DIRECTIONS FOR THIS TASK. Every entry must be transcribed exactly. Pictures are not part of the copy.

[Items from a dataset]
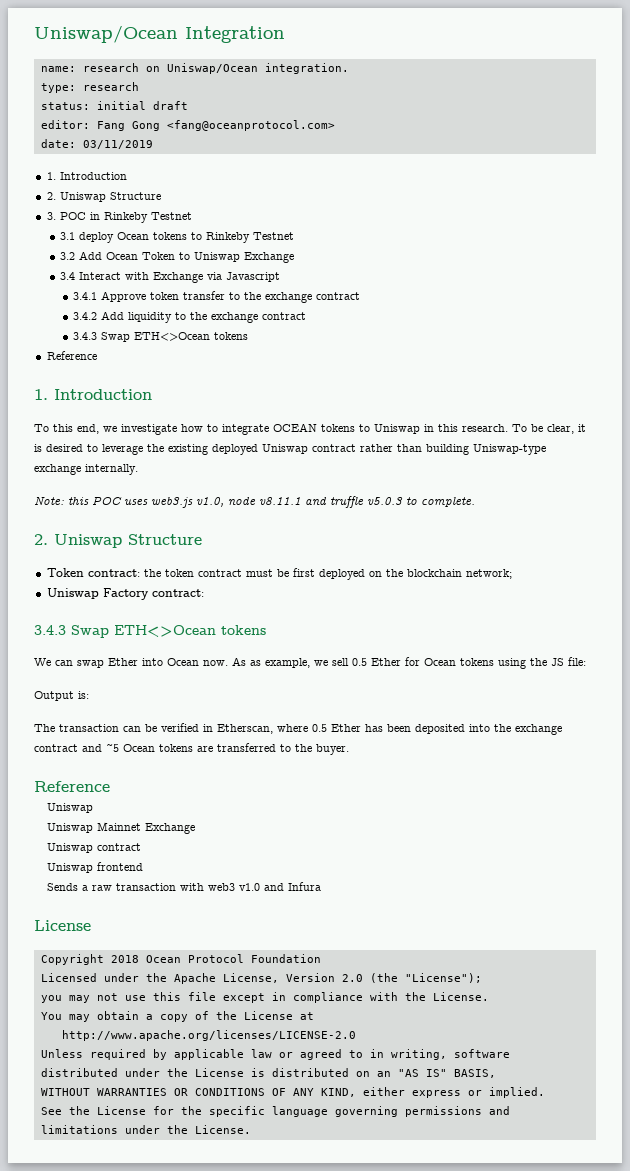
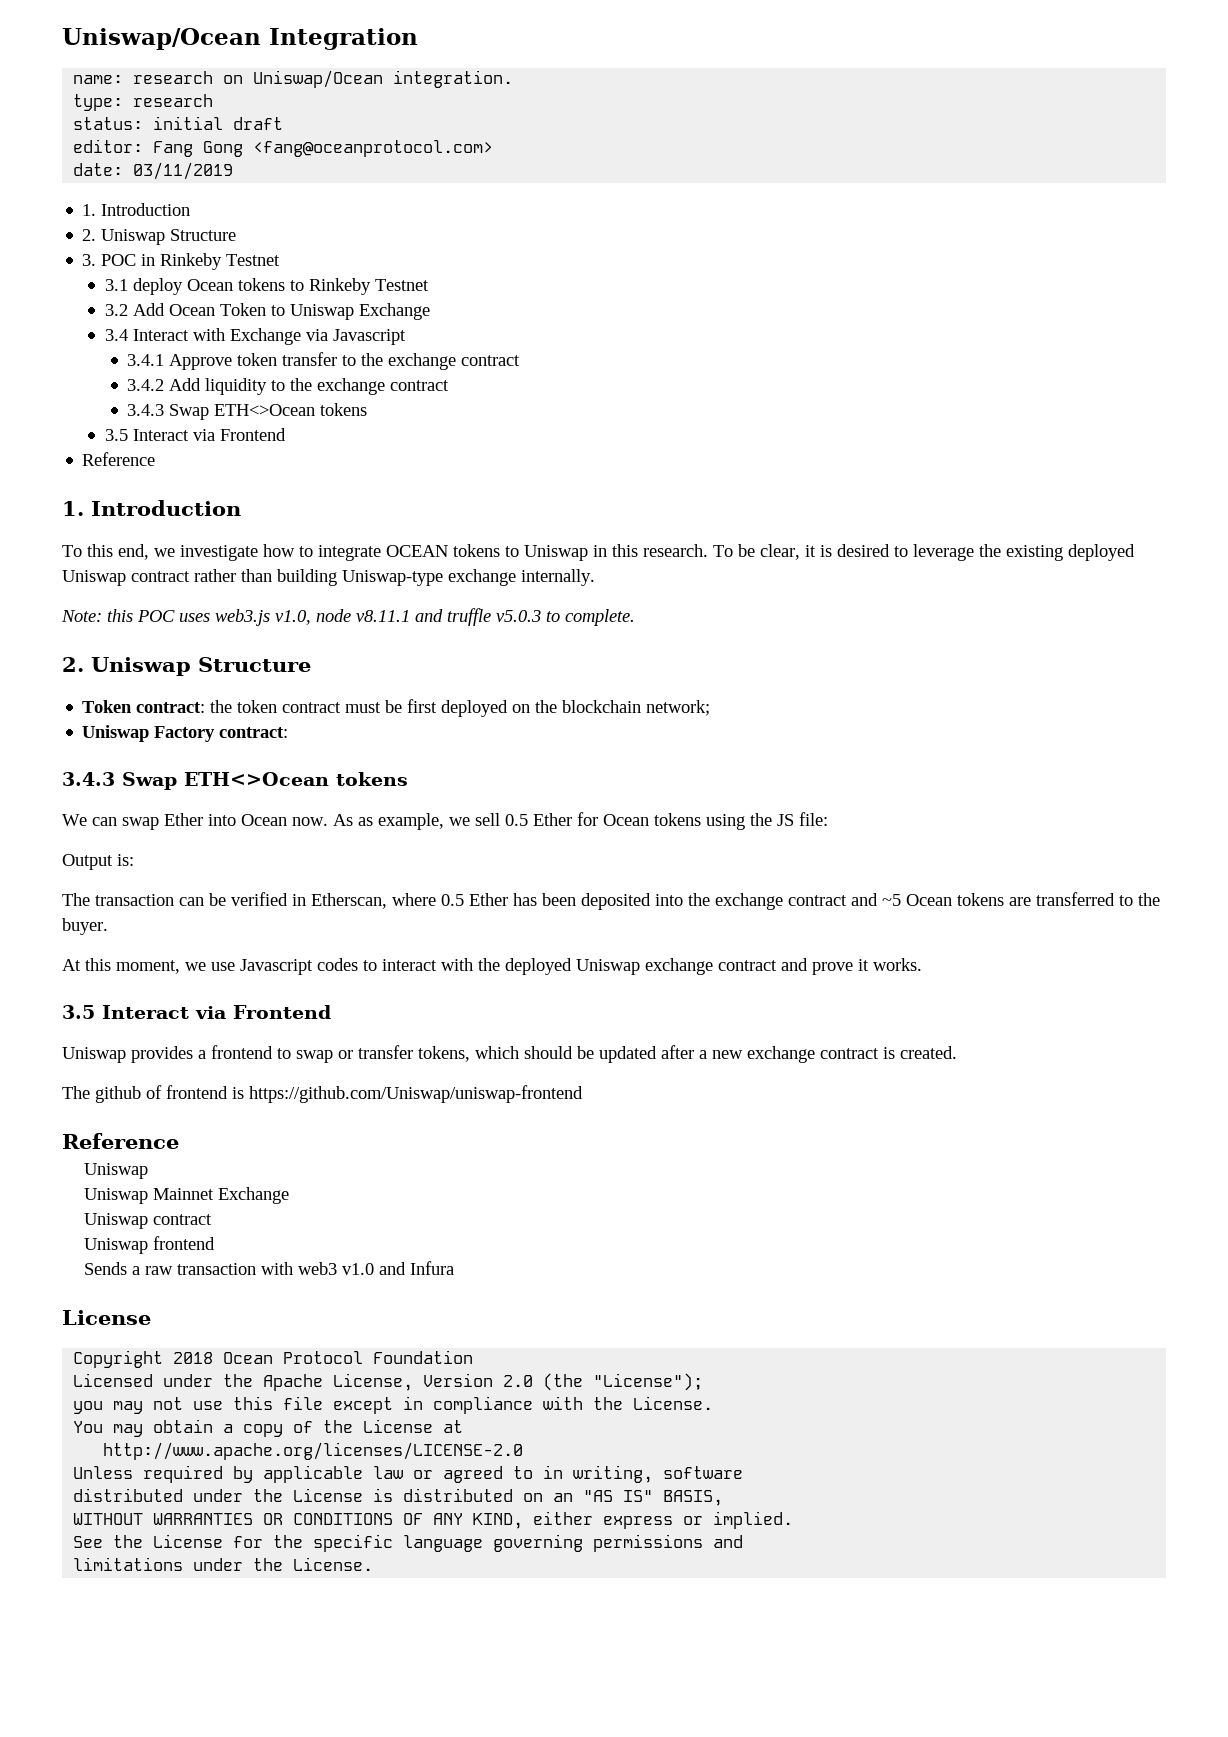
  3.4.2 Add liquidity to the exchange contract
  3.4.3 Swap ETH<>Ocean tokens
+ 3.5 Interact via Frontend
+ At this moment, we use Javascript codes to interact with the deployed Uniswap exchange contract and prove it works.
+ 3.5 Interact via Frontend
+ Uniswap provides a frontend to swap or transfer tokens, which should be updated after a new exchange contract is created.
+ The github of frontend is https://github.com/Uniswap/uniswap-frontend

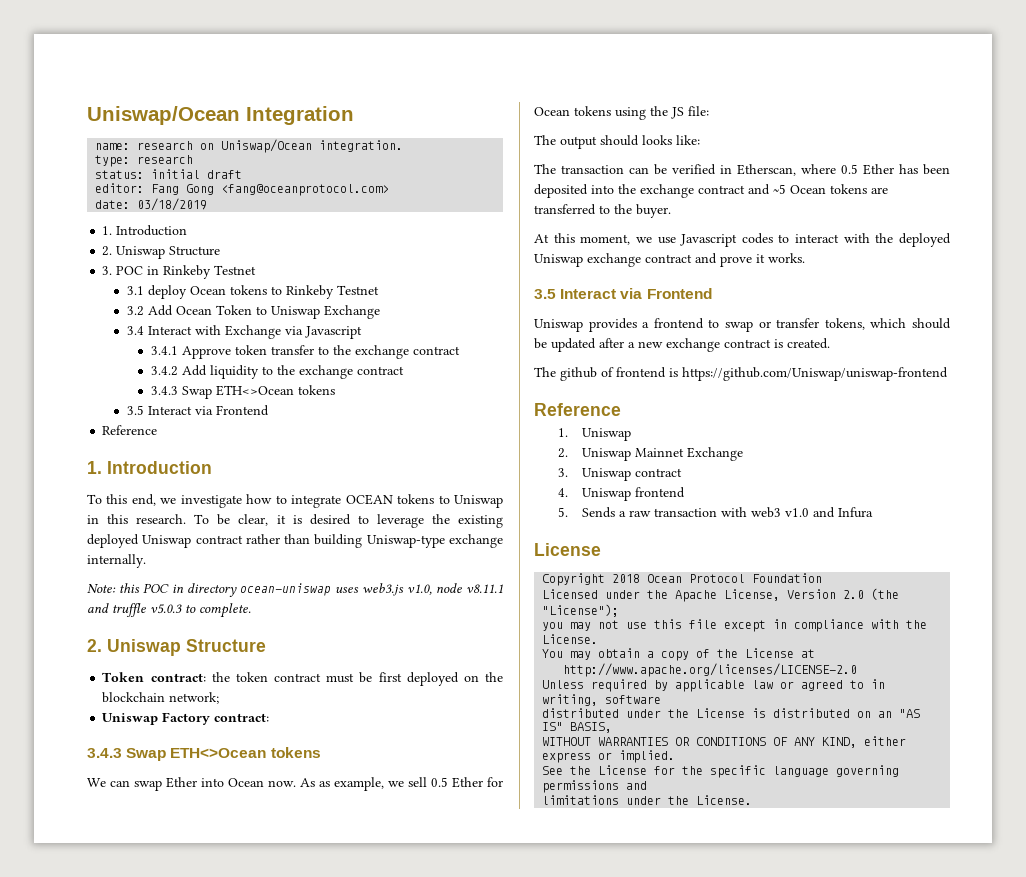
- date: 03/11/2019
+ date: 03/18/2019
- Note: this POC uses web3.js v1.0, node v8.11.1 and truffle v5.0.3 to complete.
+ Note: this POC in directory ocean-uniswap uses web3.js v1.0, node v8.11.1 and truffle v5.0.3 to complete.
- Output is:
+ The output should looks like:
  The github of frontend is https://github.com/Uniswap/uniswap-frontend
  Reference
- Uniswap
+ 1. Uniswap
- Uniswap Mainnet Exchange
- Uniswap contract
+ 2. Uniswap Mainnet Exchange
+ 3. Uniswap contract
- Uniswap frontend
+ 4. Uniswap frontend
- Sends a raw transaction with web3 v1.0 and Infura
+ 5. Sends a raw transaction with web3 v1.0 and Infura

ANSWER BELOW.
  3.4.2 Add liquidity to the exchange contract
  3.4.3 Swap ETH<>Ocean tokens
+ 3.5 Interact via Frontend
+ At this moment, we use Javascript codes to interact with the deployed Uniswap exchange contract and prove it works.
+ 3.5 Interact via Frontend
+ Uniswap provides a frontend to swap or transfer tokens, which should be updated after a new exchange contract is created.
+ The github of frontend is https://github.com/Uniswap/uniswap-frontend

- date: 03/11/2019
+ date: 03/18/2019
- Note: this POC uses web3.js v1.0, node v8.11.1 and truffle v5.0.3 to complete.
+ Note: this POC in directory ocean-uniswap uses web3.js v1.0, node v8.11.1 and truffle v5.0.3 to complete.
- Output is:
+ The output should looks like:
  The github of frontend is https://github.com/Uniswap/uniswap-frontend
  Reference
- Uniswap
+ 1. Uniswap
- Uniswap Mainnet Exchange
- Uniswap contract
+ 2. Uniswap Mainnet Exchange
+ 3. Uniswap contract
- Uniswap frontend
+ 4. Uniswap frontend
- Sends a raw transaction with web3 v1.0 and Infura
+ 5. Sends a raw transaction with web3 v1.0 and Infura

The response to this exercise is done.